CS 1501

CS 1501 Summer 2003

Practice Questions for Midterm Exam

Here are some example questions that may help you to study for the midterm exam. Try to answer the questions fully before looking at the answers. Though these questions indicate some of the material that may be on the exam, they are by no means comprehensive. Remember to also study EVERYTHING up to the last class before the exam on the Syllabus and Class Schedule , as well as everything pertaining to the first 3 assignments.

Fill in the Blanks Complete the statements below with the MOST APPROPRIATE words/phrases.

a) Given N keys, each with b bits, in a digital search tree, the WORST CASE search time for a key in the tree requires ____________________ bit comparisons, while the AVERAGE CASE search time requires ________________ bit comparisons.
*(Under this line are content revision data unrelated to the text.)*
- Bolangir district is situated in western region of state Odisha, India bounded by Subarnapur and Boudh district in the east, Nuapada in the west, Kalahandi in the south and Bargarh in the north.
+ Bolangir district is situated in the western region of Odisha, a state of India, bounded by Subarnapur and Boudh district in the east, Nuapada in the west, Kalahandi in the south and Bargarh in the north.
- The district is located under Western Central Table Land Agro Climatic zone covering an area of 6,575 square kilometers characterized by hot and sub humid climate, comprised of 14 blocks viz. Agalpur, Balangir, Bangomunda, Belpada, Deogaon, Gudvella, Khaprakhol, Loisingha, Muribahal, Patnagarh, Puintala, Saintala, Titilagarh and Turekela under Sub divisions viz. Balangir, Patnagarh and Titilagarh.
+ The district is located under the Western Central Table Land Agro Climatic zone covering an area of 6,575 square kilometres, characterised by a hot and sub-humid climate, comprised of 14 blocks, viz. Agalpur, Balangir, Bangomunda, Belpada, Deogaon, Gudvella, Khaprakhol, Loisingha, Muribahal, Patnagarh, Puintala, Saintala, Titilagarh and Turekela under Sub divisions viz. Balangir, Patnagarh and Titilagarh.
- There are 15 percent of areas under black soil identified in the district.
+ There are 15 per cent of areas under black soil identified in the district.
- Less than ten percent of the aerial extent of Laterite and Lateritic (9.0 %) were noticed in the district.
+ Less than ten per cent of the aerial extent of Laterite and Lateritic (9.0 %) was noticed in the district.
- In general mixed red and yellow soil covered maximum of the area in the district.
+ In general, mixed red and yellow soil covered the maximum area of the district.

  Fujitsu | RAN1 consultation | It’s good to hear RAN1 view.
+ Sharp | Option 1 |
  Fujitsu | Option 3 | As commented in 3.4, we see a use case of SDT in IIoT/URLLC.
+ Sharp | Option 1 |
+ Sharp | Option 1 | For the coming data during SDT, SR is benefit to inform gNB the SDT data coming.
b) Two variations of QuickSort designed to minimize the probability of the worst case are __________________ and ___________________.

c) The GradeSchool integer multiplication algorithm requires Theta______________ time for N-bit integers.

d) If I have an open addressing hash table of size M, and a cluster of size C, the probability that a random key will be Inserted into the location immediately after the cluster is _________________.

e) Given a substitution cipher using an alphabet with S values in it, there are ______________________ possible keys that can be used.

f) An RSA code can be broken in a straightforward way by __________________________________________________.

g) To avoid being ambiguous, variable-length codeword compression algorithms must satisfy the ____________________________________.

True/False Indicate whether each of the following statements is True or False. For False answers, explain why it is false.

a) The brute-force string matching algorithm requires Theta(N²) character comparisons in the worst case.

b) A Patricia tree reduces the number of nodes from a Multiway Trie by eliminating nodes with a single child.

Short Answers and Calculations

1) You have two programs, Program A, which runs in time k₁N and Program B, which runs in time k₂log₂(N) for some constants k₁ and k₂. Assume that for a problem of size N_o, both programs take X seconds to execute. Approximately how much time would each program take to run if we double the problem size? Show your work.

2) Define what it means to have a collision in a hash table, and why we cannot usually prevent them from occurring.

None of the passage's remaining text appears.